To Surprise and Entice tim kendall, The Art of Robert Frost (Yale University Press) £14.99 (pb) £25.00 (hb)

In this intriguing and hefty take on the selected poems of Robert Frost, Tim Kendall's critical acuity is evident. Yet, like she of Frost's most beguiling sonnet, 'The Silken Tent', Kendall's selection is simultaneously invigorated and dulled by its supporting apparatus.

The volume manifests a double agenda, at once liberating and constraining: to offer the general reader a fresh selection of Frost's poetry, and to provide a definitive scholarly account of the complex mechanisms that underlie Frost's poems, poetic career and view of life. Sixty-five poems -  taken mainly from Frost's first four collections, with ten poems to represent his post-1923 output -  are sufficient to serve both aims. Though Frost continued to work until his death in 1963, Kendall's decision to focus on the first half of his career is not in itself problematic. From the general reader's point of view, an edifying poetry selection need be no more than the sum of the good poems it contains.

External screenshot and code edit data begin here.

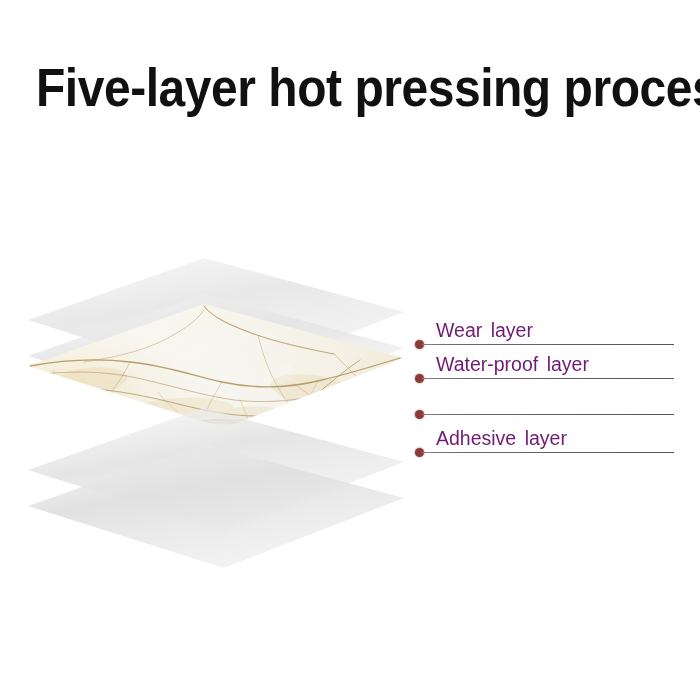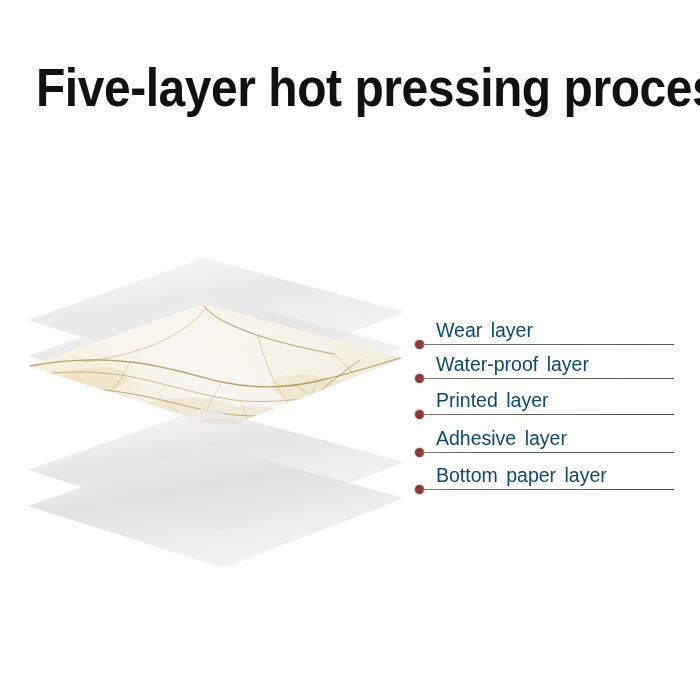--- a/index.html
+++ b/index.html
@@ -91,7 +91,7 @@
     font-family: "Liberation Sans", sans-serif;
     font-size: 19.5px;
     line-height: 22px;
-    color: #0c4a6e;
+    color: #701a75;
     white-space: nowrap;
     word-spacing: 3px;
   }

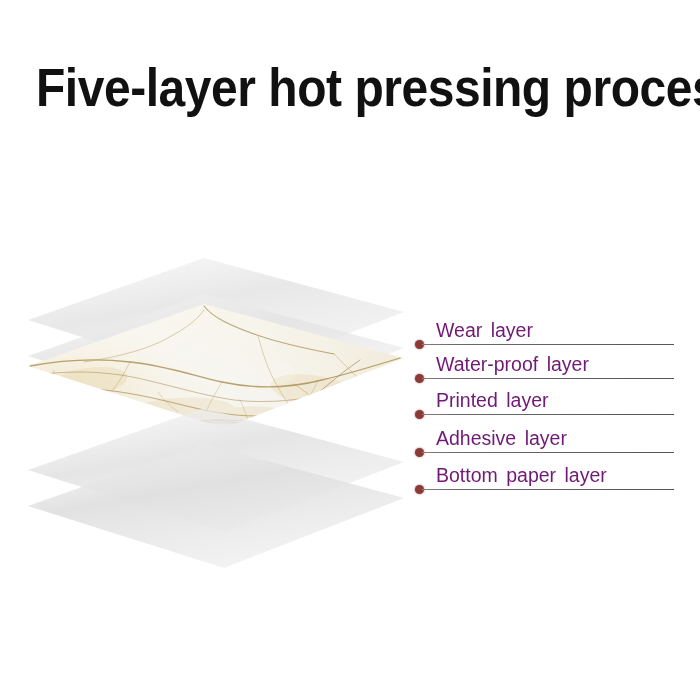--- a/index.html
+++ b/index.html
@@ -279,7 +279,6 @@
     <div class="callout" style="top: 81px;">
       <span class="callout-dot"></span>
       <span class="callout-line"></span>
-      <span class="callout-text">Printed layer</span>
     </div>
 
     <div class="callout" style="top: 119px; text-align: center;">

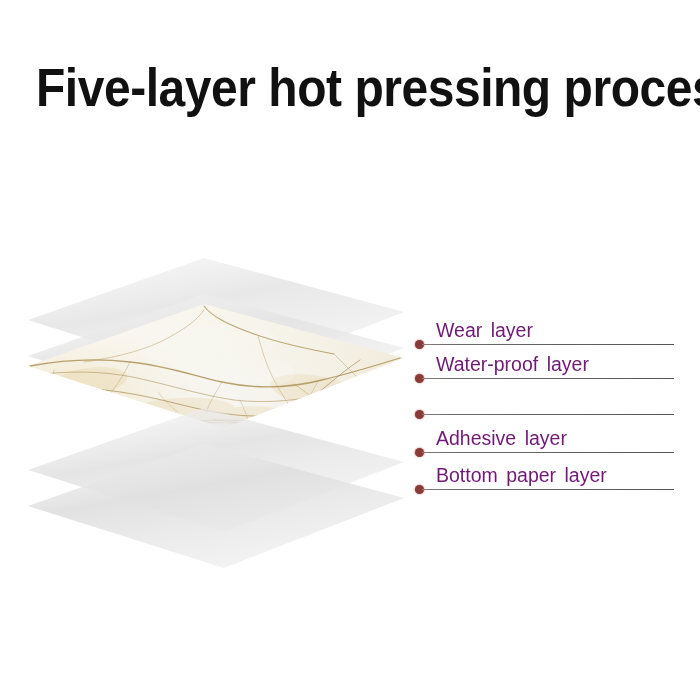--- a/index.html
+++ b/index.html
@@ -287,11 +287,6 @@
       <span class="callout-text">Adhesive layer</span>
     </div>
 
-    <div class="callout" style="top: 156px;">
-      <span class="callout-dot"></span>
-      <span class="callout-line"></span>
-      <span class="callout-text">Bottom paper layer</span>
-    </div>
 
   </div>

The guy-ropes of Kendall's twinned projects soon tauten, however. As he notes in his short, athletic introduction, from the scholar's perspective a selection should demonstrate a poet's variety, and 'to give a sense of Frost's range has occasionally entailed the exclusion of poems on grounds other than my opinion of their merit'. Hence the 'almost entirely neglected' poem 'Blueberries' gets a dusting-off because it is an 'anomaly' in North of Boston, though 'the best that can be said for [it] is that it prepares for a later and greater poem like "Two Tramps in Mud Time"'; and ...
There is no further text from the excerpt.